**Task statement:**
The result should be an exact copy of every record, with no pictures kept.

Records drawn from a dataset
★ ★ ★ ★ ★
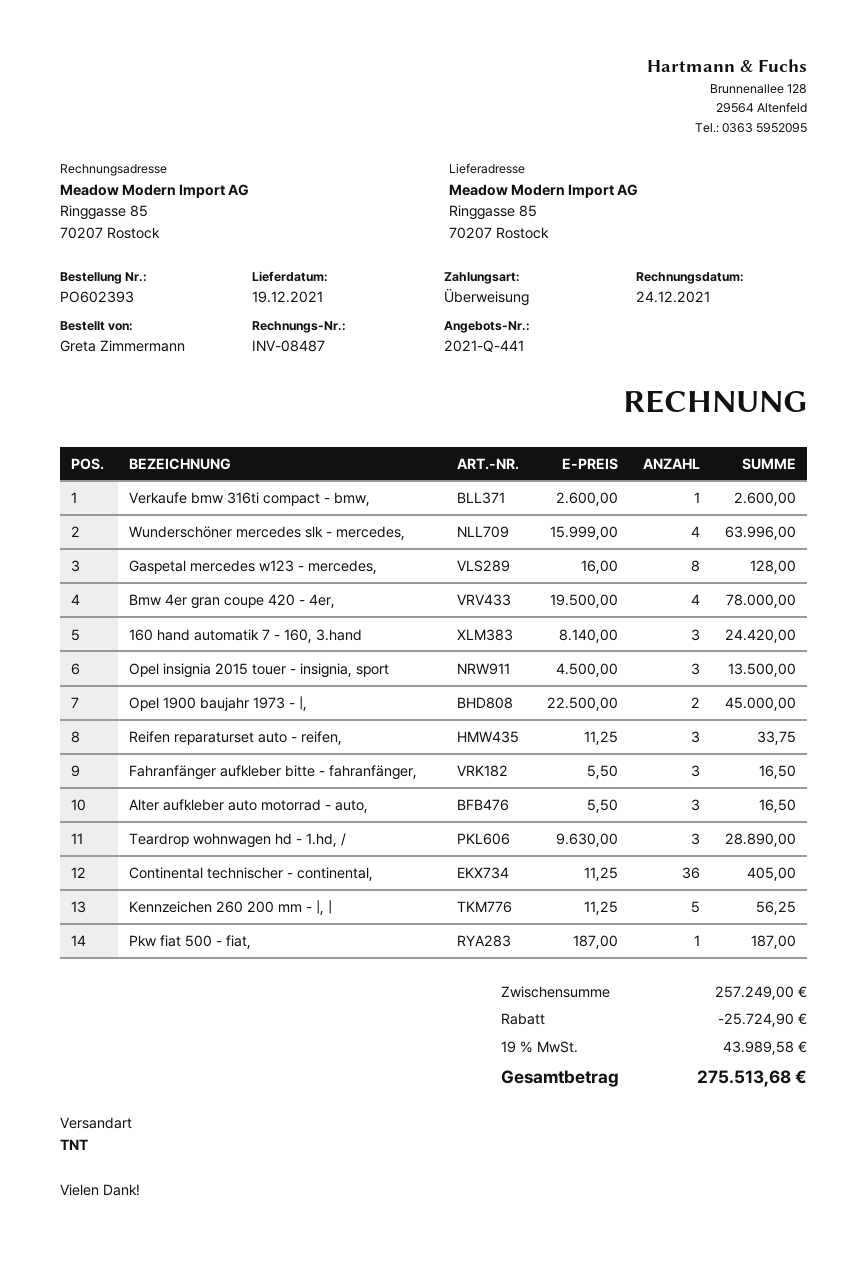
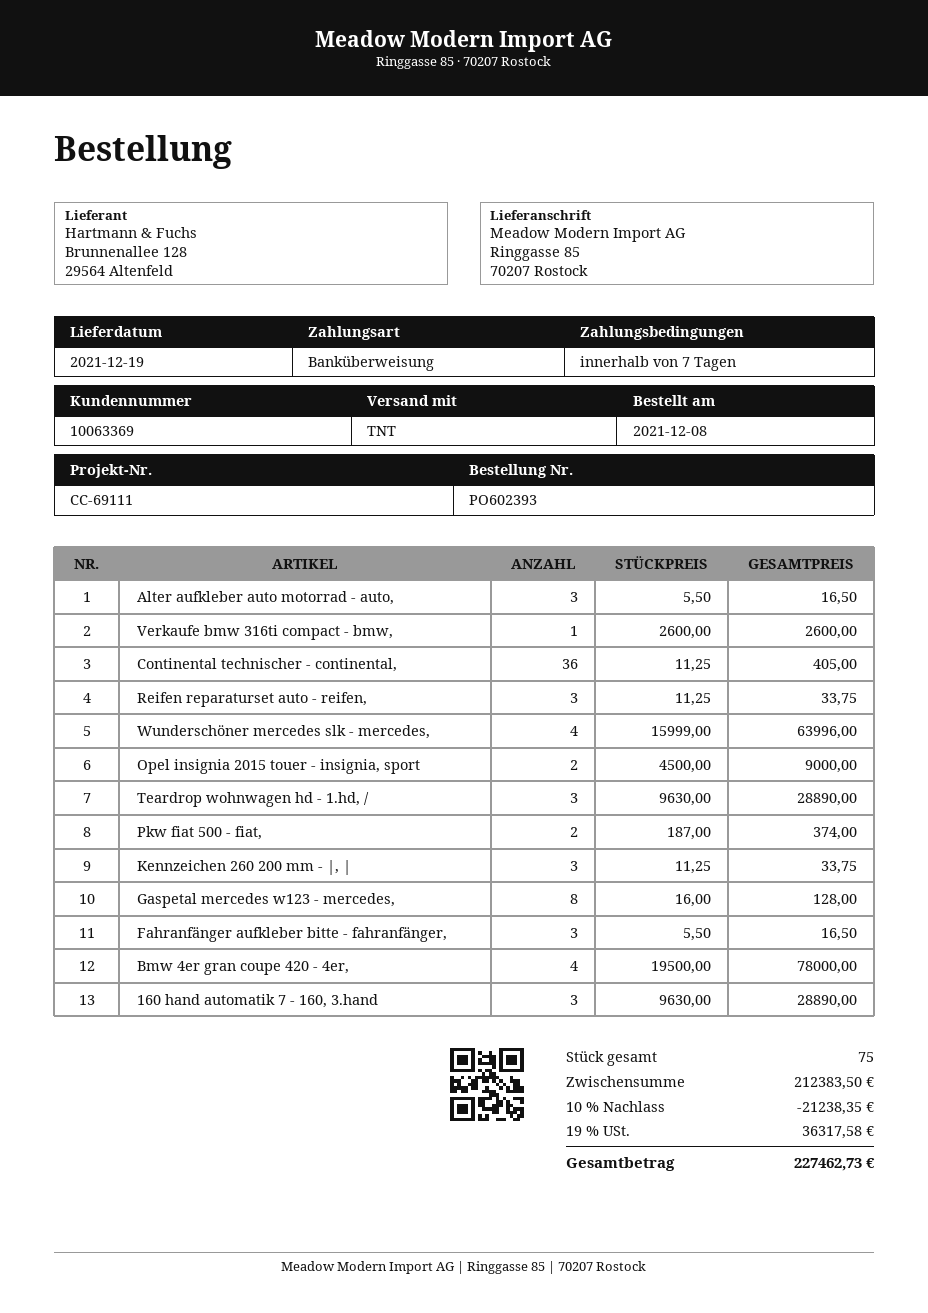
160 hand automatik 7 - 160, 3.hand: 3 x 8140.00 = 24420.00 -> 3 x 9630.00 = 28890.00
Opel insignia 2015 touer - insignia, sport: 3 x 4500.00 = 13500.00 -> 2 x 4500.00 = 9000.00
Opel 1900 baujahr 1973 - |,: 2 x 22500.00 = 45000.00 -> none
Kennzeichen 260 200 mm - |, |: 5 x 11.25 = 56.25 -> 3 x 11.25 = 33.75
Pkw fiat 500 - fiat,: 1 x 187.00 = 187.00 -> 2 x 187.00 = 374.00
subtotal: 257249.00 -> 212383.50
discount: 25724.90 -> 21238.35
tax: 19% = 43989.58 -> 19% = 36317.58
total: 275513.68 -> 227462.73

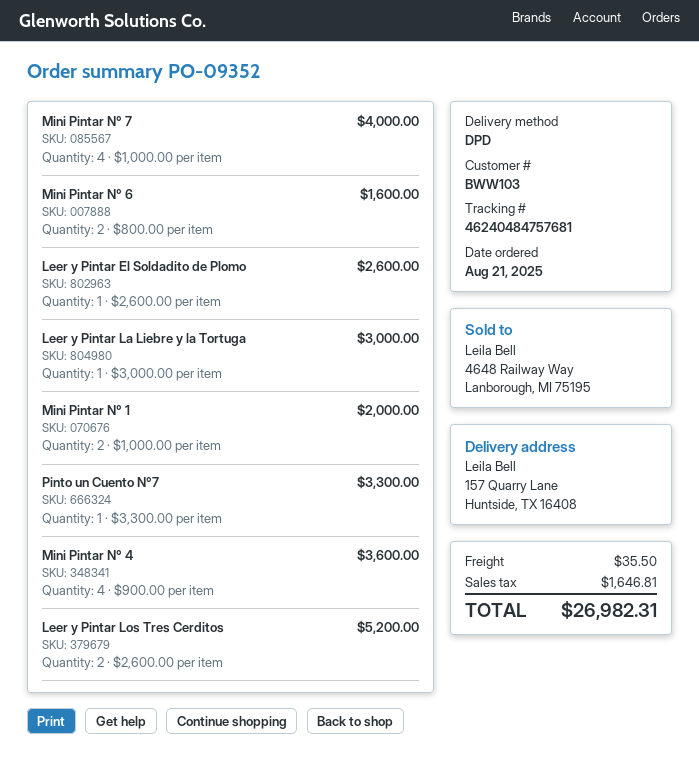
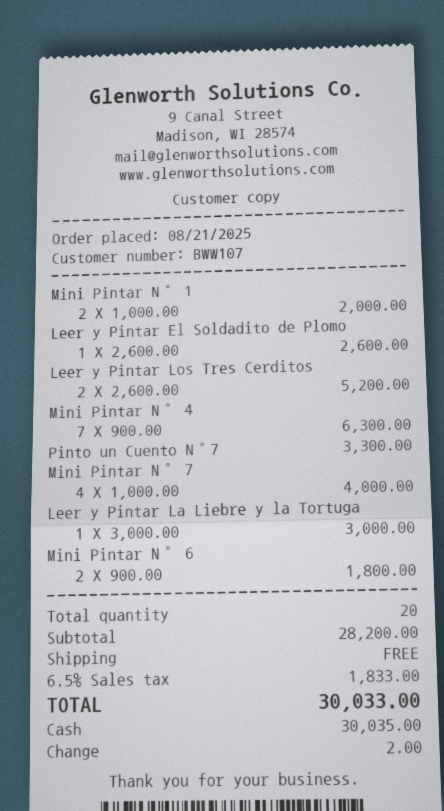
customer number: BWW103 -> BWW107
Mini Pintar N° 6: 2 x 800.00 = 1600.00 -> 2 x 900.00 = 1800.00
Mini Pintar N° 4: 4 x 900.00 = 3600.00 -> 7 x 900.00 = 6300.00
shipping: 35.50 -> 0.00
tax: 1646.81 -> 1833.00
total: 26982.31 -> 30033.00

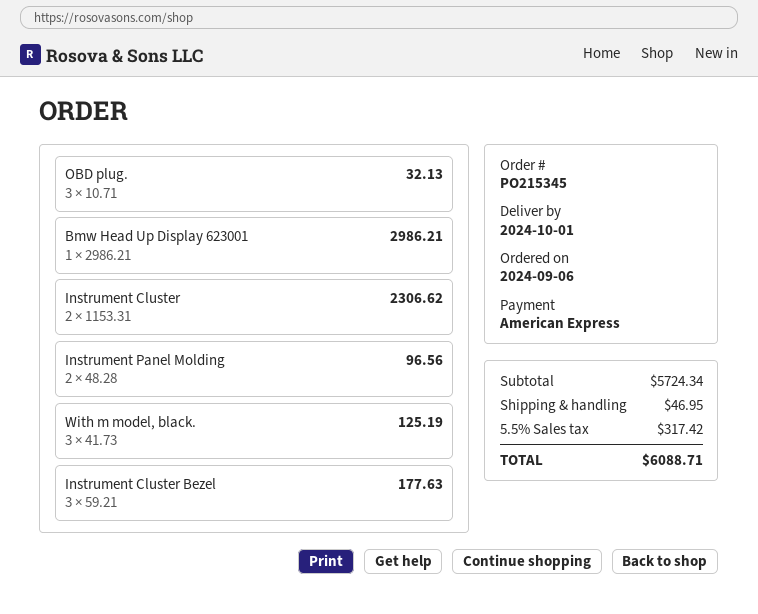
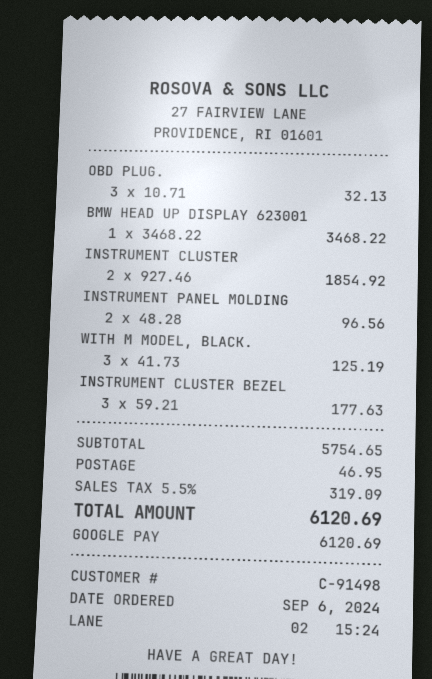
payment method: American Express -> Google Pay
Bmw Head Up Display 623001: 1 x 2986.21 = 2986.21 -> 1 x 3468.22 = 3468.22
Instrument Cluster: 2 x 1153.31 = 2306.62 -> 2 x 927.46 = 1854.92
subtotal: 5724.34 -> 5754.65
tax: 5.5% = 317.42 -> 5.5% = 319.09
total: 6088.71 -> 6120.69

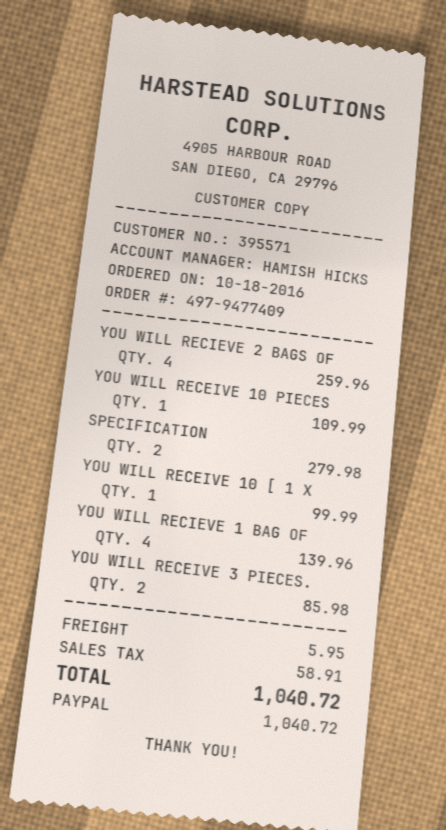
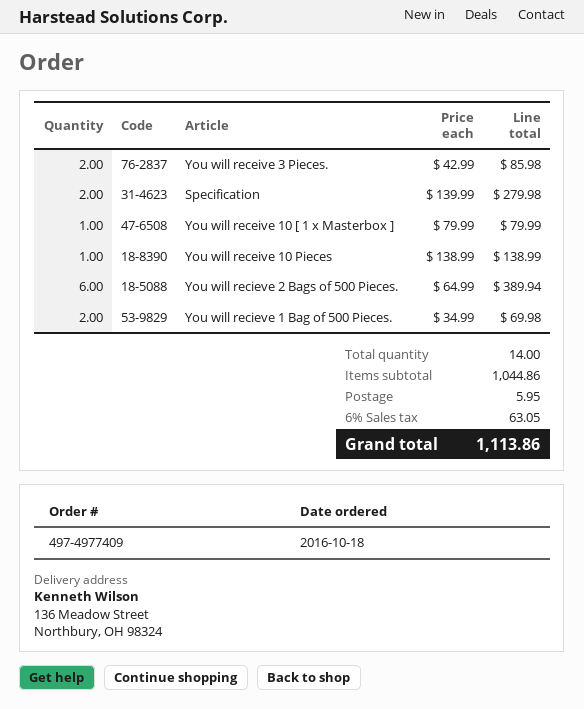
order number: 497-9477409 -> 497-4977409
YOU WILL RECIEVE 2 BAGS OF: 4 for 259.96 -> 6 for 389.94
YOU WILL RECEIVE 10 PIECES: 1 for 109.99 -> 1 for 138.99
YOU WILL RECEIVE 10 [ 1 X: 1 for 99.99 -> 1 for 79.99
YOU WILL RECIEVE 1 BAG OF: 4 for 139.96 -> 2 for 69.98
tax: 58.91 -> 63.05
total: 1040.72 -> 1113.86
★ ★ ★ ★ ★
**Answer area:**
160 hand automatik 7 - 160, 3.hand: 3 x 8140.00 = 24420.00 -> 3 x 9630.00 = 28890.00
Opel insignia 2015 touer - insignia, sport: 3 x 4500.00 = 13500.00 -> 2 x 4500.00 = 9000.00
Opel 1900 baujahr 1973 - |,: 2 x 22500.00 = 45000.00 -> none
Kennzeichen 260 200 mm - |, |: 5 x 11.25 = 56.25 -> 3 x 11.25 = 33.75
Pkw fiat 500 - fiat,: 1 x 187.00 = 187.00 -> 2 x 187.00 = 374.00
subtotal: 257249.00 -> 212383.50
discount: 25724.90 -> 21238.35
tax: 19% = 43989.58 -> 19% = 36317.58
total: 275513.68 -> 227462.73

customer number: BWW103 -> BWW107
Mini Pintar N° 6: 2 x 800.00 = 1600.00 -> 2 x 900.00 = 1800.00
Mini Pintar N° 4: 4 x 900.00 = 3600.00 -> 7 x 900.00 = 6300.00
shipping: 35.50 -> 0.00
tax: 1646.81 -> 1833.00
total: 26982.31 -> 30033.00

payment method: American Express -> Google Pay
Bmw Head Up Display 623001: 1 x 2986.21 = 2986.21 -> 1 x 3468.22 = 3468.22
Instrument Cluster: 2 x 1153.31 = 2306.62 -> 2 x 927.46 = 1854.92
subtotal: 5724.34 -> 5754.65
tax: 5.5% = 317.42 -> 5.5% = 319.09
total: 6088.71 -> 6120.69

order number: 497-9477409 -> 497-4977409
YOU WILL RECIEVE 2 BAGS OF: 4 for 259.96 -> 6 for 389.94
YOU WILL RECEIVE 10 PIECES: 1 for 109.99 -> 1 for 138.99
YOU WILL RECEIVE 10 [ 1 X: 1 for 99.99 -> 1 for 79.99
YOU WILL RECIEVE 1 BAG OF: 4 for 139.96 -> 2 for 69.98
tax: 58.91 -> 63.05
total: 1040.72 -> 1113.86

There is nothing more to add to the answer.